[ENTRIES SHOWN]
Content starts

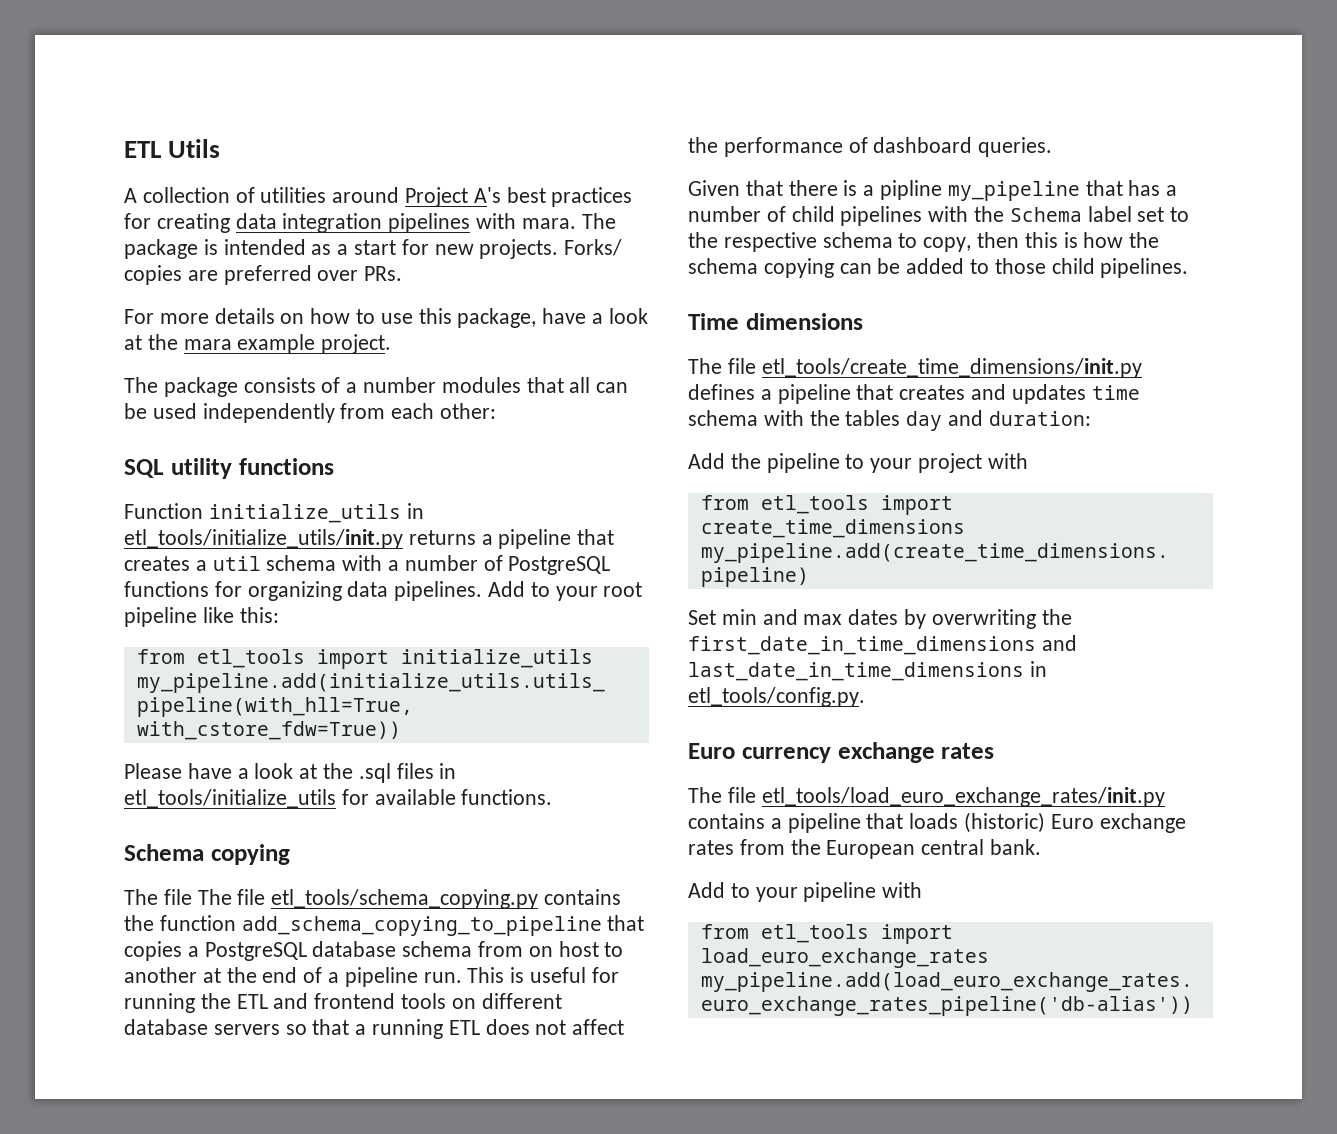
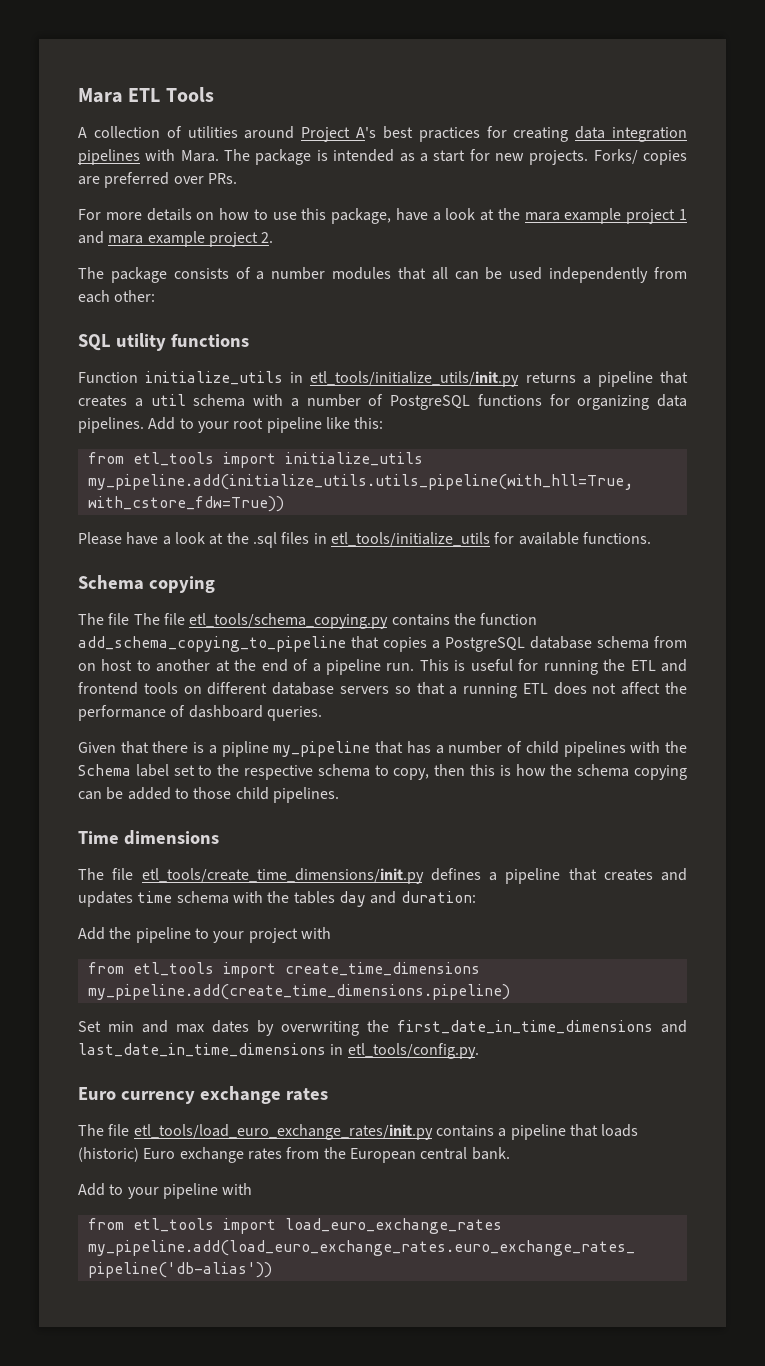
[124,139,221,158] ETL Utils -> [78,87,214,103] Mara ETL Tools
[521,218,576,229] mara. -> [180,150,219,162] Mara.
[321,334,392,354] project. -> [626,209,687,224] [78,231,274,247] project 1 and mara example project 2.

Content ends
Content starts

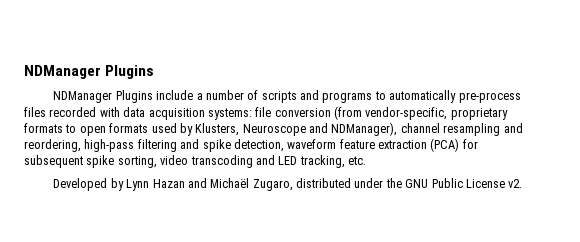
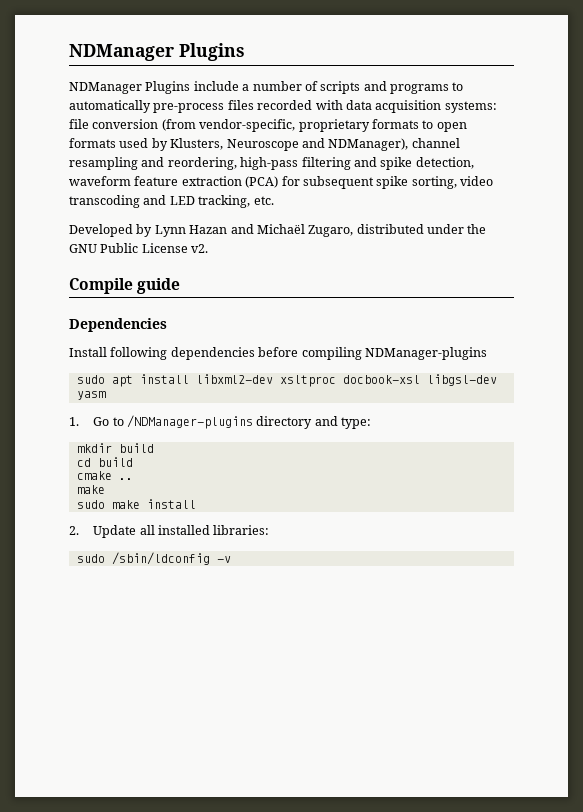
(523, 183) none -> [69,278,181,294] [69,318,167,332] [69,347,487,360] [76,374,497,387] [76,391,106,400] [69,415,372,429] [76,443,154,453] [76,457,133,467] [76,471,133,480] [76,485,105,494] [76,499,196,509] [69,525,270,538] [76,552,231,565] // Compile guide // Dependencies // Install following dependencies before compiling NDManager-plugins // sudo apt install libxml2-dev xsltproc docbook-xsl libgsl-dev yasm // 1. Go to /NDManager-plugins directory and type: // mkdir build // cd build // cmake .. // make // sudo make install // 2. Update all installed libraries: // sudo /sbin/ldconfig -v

Content ends
Content starts

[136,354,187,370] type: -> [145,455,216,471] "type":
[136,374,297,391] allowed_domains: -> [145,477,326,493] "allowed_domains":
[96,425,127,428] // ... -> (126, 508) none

Content ends

[TASK] From the records above, retype only the lines starting at the line that contains "[136,374,297,391] allowed_domains: ->" and ending at the line that contains "[96,425,127,428] // ... -> (126, 508) none", both included.

[EXERCISE RESULT]
[136,374,297,391] allowed_domains: -> [145,477,326,493] "allowed_domains":
[96,425,127,428] // ... -> (126, 508) none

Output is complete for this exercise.